*** Block opens ***

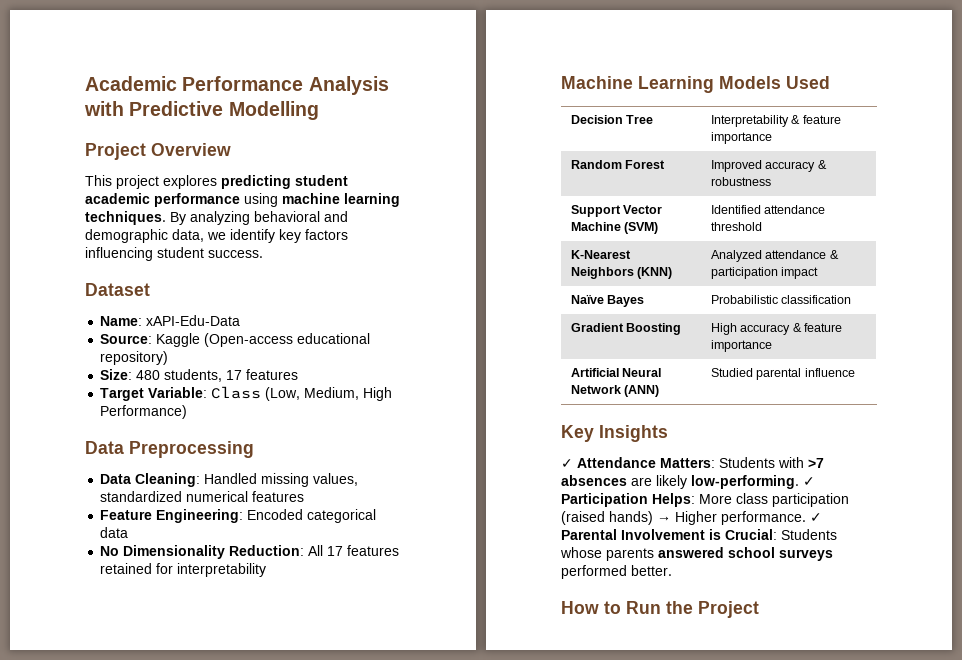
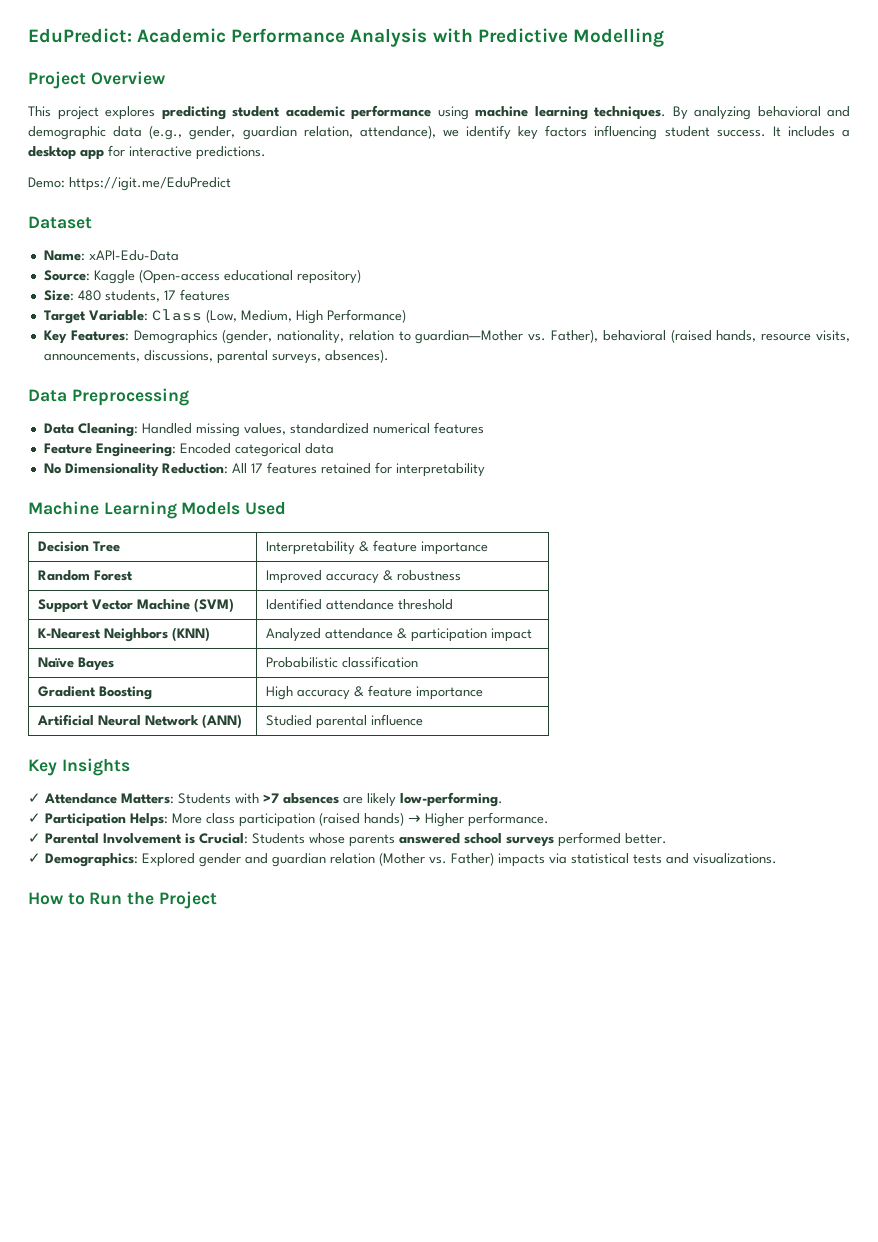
- Academic Performance Analysis with Predictive Modelling
+ EduPredict: Academic Performance Analysis with Predictive Modelling
- By analyzing behavioral and demographic data, we identify key factors influencing student success.
+ By analyzing behavioral and demographic data (e.g., gender, guardian relation, attendance), we identify key factors influencing student success. It includes a desktop app for interactive predictions.
+ Demo: https://igit.me/EduPredict
+ Key Features: Demographics (gender, nationality, relation to guardian—Mother vs. Father), behavioral (raised hands, resource visits, announcements, discussions, parental surveys, absences).
- ✓ Attendance Matters: Students with >7 absences are likely low-performing. ✓ Participation Helps: More class participation (raised hands) → Higher performance. ✓ Parental Involvement is Crucial: Students whose parents answered school surveys performed better.
+ ✓ Attendance Matters: Students with >7 absences are likely low-performing.
+ ✓ Participation Helps: More class participation (raised hands) → Higher performance.
+ ✓ Parental Involvement is Crucial: Students whose parents answered school surveys performed better.
+ ✓ Demographics: Explored gender and guardian relation (Mother vs. Father) impacts via statistical tests and visualizations.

*** Block closes ***

* **PROBLEM TO WORK ON**:
Only the lines from the beginning of the listing through the line with "- By analyzing", both ends included, are to be repeated exactly; pictures stay out.

* **OUTPUT FOR THIS EXERCISE**:
- Academic Performance Analysis with Predictive Modelling
+ EduPredict: Academic Performance Analysis with Predictive Modelling
- By analyzing behavioral and demographic data, we identify key factors influencing student success.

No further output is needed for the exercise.